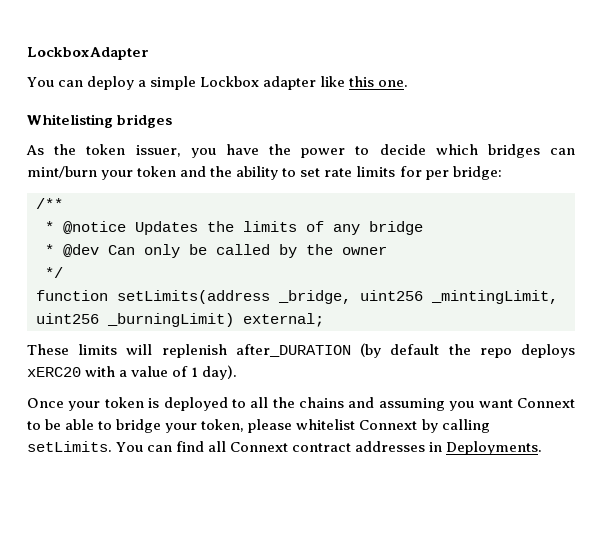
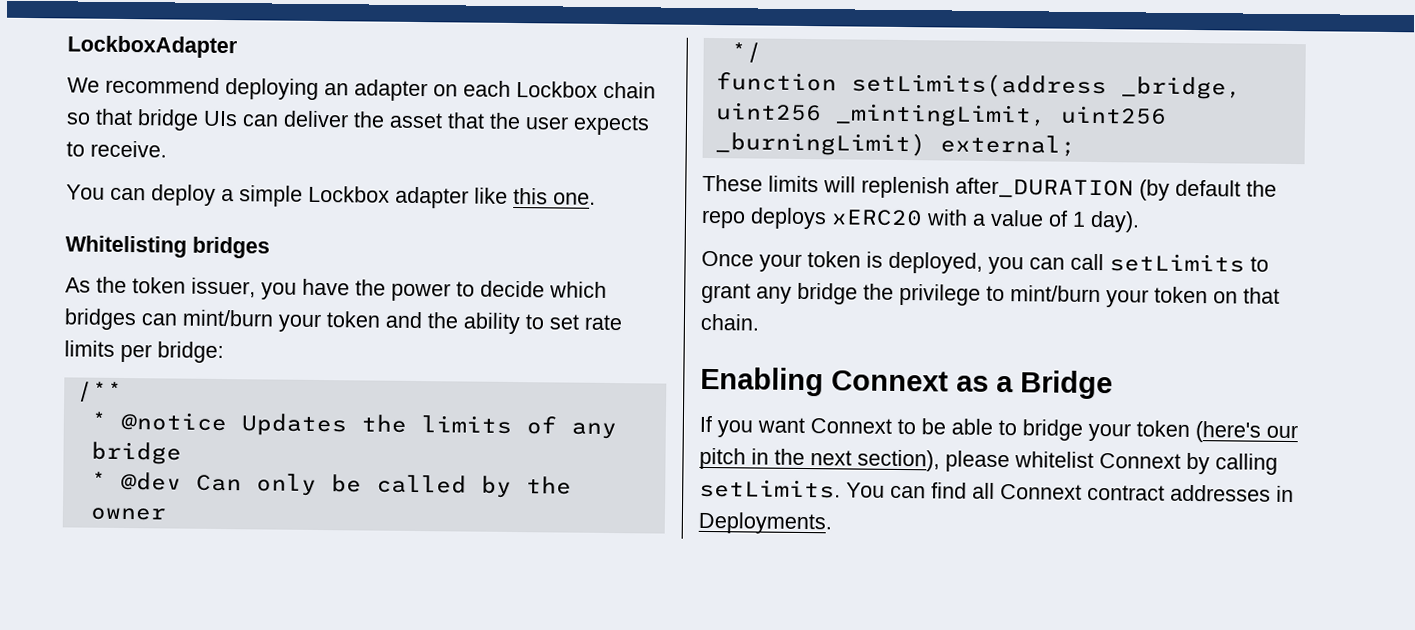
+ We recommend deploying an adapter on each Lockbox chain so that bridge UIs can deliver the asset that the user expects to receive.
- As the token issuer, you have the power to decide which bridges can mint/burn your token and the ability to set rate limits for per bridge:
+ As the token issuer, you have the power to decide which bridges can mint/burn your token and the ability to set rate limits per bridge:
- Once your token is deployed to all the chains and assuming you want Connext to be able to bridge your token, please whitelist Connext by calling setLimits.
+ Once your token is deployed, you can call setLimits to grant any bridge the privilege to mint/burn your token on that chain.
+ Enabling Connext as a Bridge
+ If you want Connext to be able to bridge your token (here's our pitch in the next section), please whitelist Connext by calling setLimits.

⁂

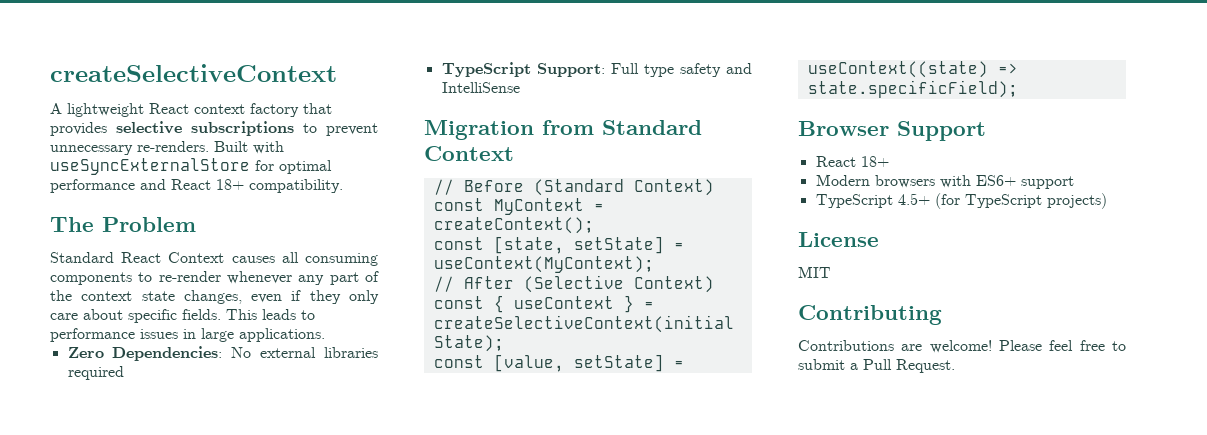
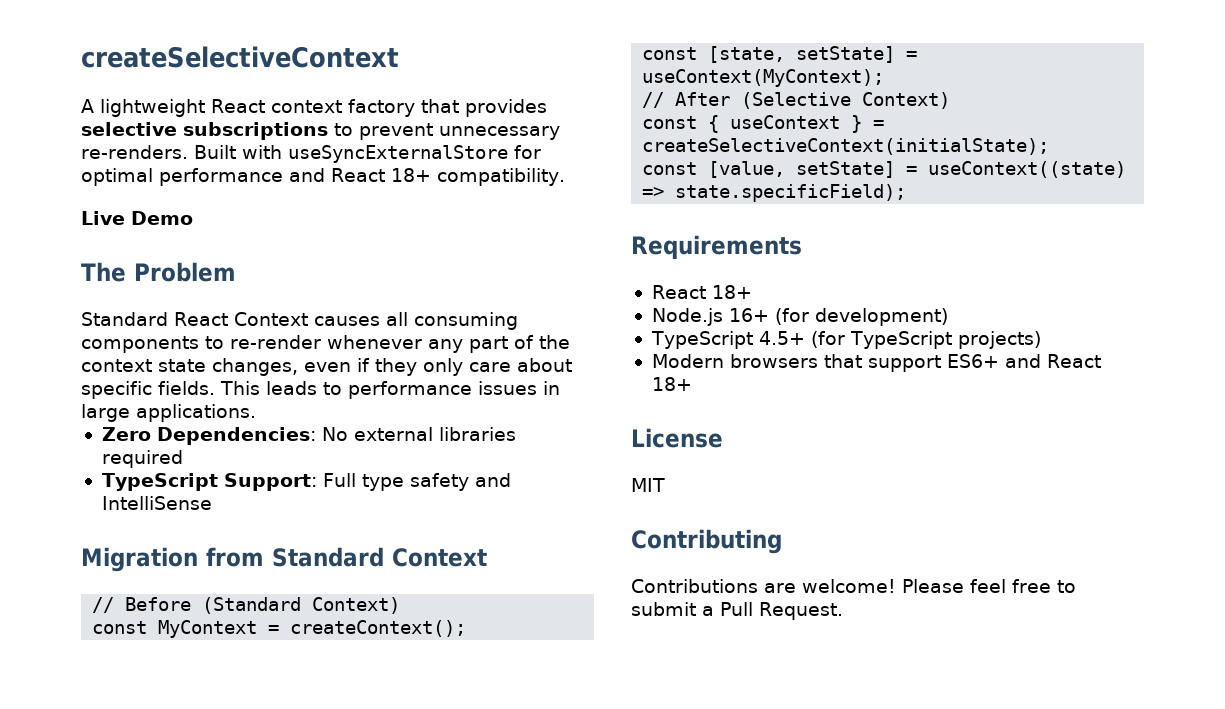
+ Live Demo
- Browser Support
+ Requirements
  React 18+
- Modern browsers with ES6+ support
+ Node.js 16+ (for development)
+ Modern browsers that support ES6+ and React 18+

⁂

## Problem requirements
Starting at the line above that contains "- Modern browsers with ES6+ support", repeat each line exactly up to and including the line that contains "and React 18+", and stop there.

## Answer section
- Modern browsers with ES6+ support
+ Node.js 16+ (for development)
+ Modern browsers that support ES6+ and React 18+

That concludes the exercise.